● **EXERCISE PROMPT**
Begin at the top of the records below and return each line exactly through the line with "height:29px; display:flex; align-items:flex-end;". Skip pictures.

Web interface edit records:
════════════════
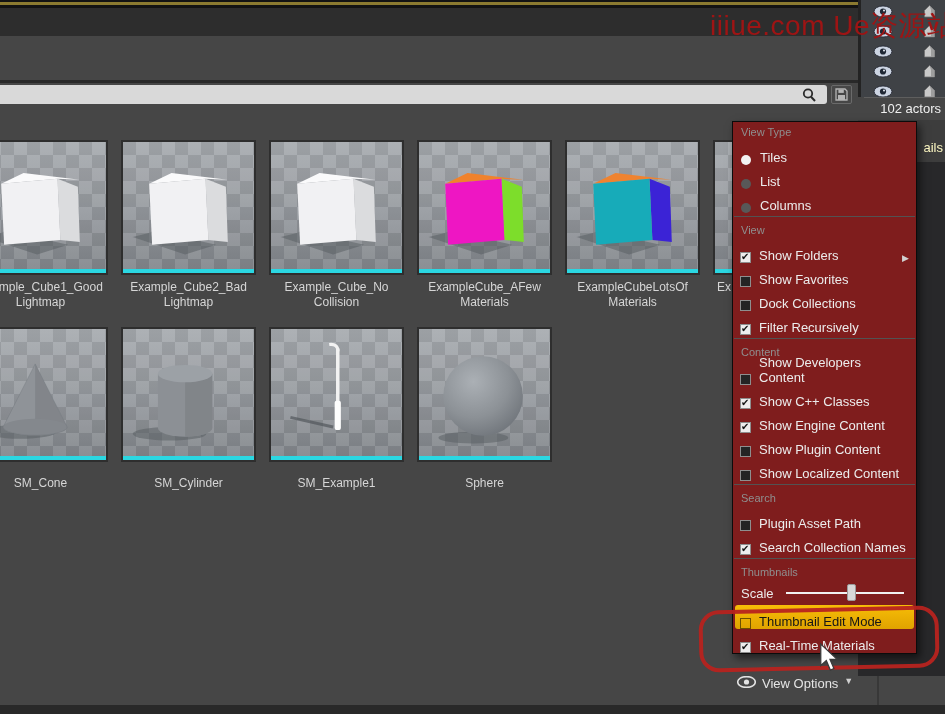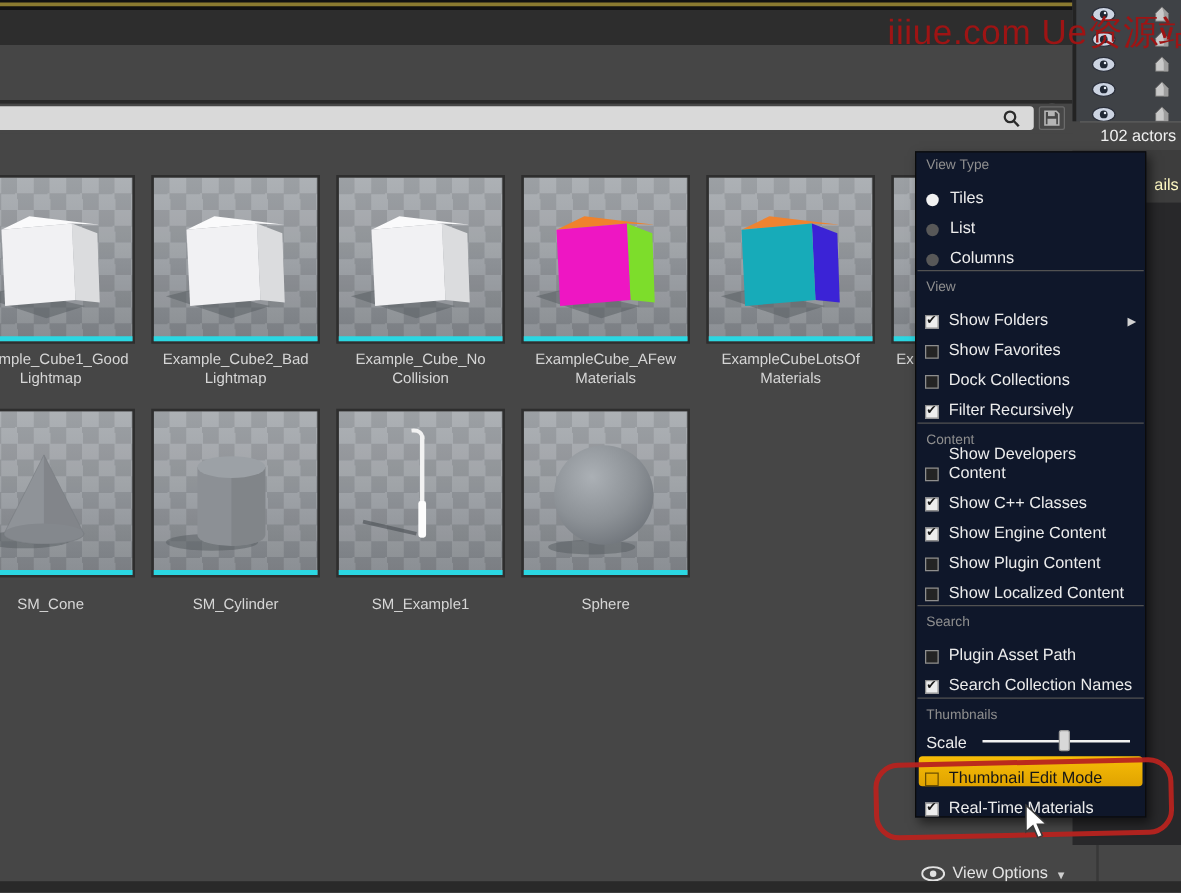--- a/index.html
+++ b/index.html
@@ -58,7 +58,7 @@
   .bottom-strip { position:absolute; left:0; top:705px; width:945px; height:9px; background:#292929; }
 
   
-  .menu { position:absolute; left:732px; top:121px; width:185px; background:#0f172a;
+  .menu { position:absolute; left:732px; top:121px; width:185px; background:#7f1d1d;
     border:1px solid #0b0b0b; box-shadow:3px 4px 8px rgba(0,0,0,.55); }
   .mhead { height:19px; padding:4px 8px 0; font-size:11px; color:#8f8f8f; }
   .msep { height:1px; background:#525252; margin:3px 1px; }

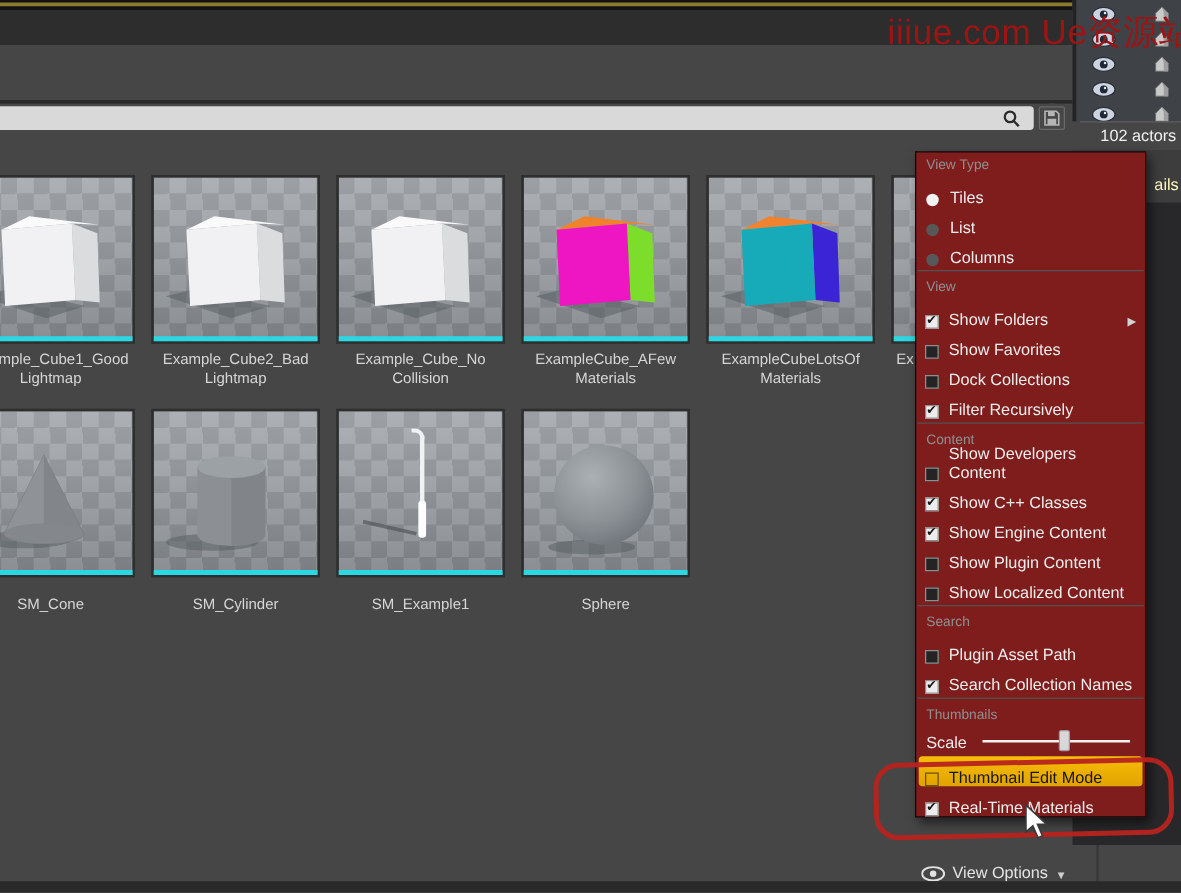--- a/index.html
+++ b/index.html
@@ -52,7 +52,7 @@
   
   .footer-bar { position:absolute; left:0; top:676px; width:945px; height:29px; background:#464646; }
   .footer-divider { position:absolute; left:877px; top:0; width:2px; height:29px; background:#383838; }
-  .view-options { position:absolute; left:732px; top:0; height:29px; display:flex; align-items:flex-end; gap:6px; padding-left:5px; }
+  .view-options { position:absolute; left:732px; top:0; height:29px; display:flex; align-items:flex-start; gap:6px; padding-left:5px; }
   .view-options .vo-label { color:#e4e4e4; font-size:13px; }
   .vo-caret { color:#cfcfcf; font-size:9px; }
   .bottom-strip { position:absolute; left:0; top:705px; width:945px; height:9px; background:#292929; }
════════════════
● **REPLY TO THE TASK**
--- a/index.html
+++ b/index.html
@@ -58,7 +58,7 @@
   .bottom-strip { position:absolute; left:0; top:705px; width:945px; height:9px; background:#292929; }
 
   
-  .menu { position:absolute; left:732px; top:121px; width:185px; background:#0f172a;
+  .menu { position:absolute; left:732px; top:121px; width:185px; background:#7f1d1d;
     border:1px solid #0b0b0b; box-shadow:3px 4px 8px rgba(0,0,0,.55); }
   .mhead { height:19px; padding:4px 8px 0; font-size:11px; color:#8f8f8f; }
   .msep { height:1px; background:#525252; margin:3px 1px; }

--- a/index.html
+++ b/index.html
@@ -52,7 +52,7 @@
   
   .footer-bar { position:absolute; left:0; top:676px; width:945px; height:29px; background:#464646; }
   .footer-divider { position:absolute; left:877px; top:0; width:2px; height:29px; background:#383838; }
-  .view-options { position:absolute; left:732px; top:0; height:29px; display:flex; align-items:flex-end; gap:6px; padding-left:5px; }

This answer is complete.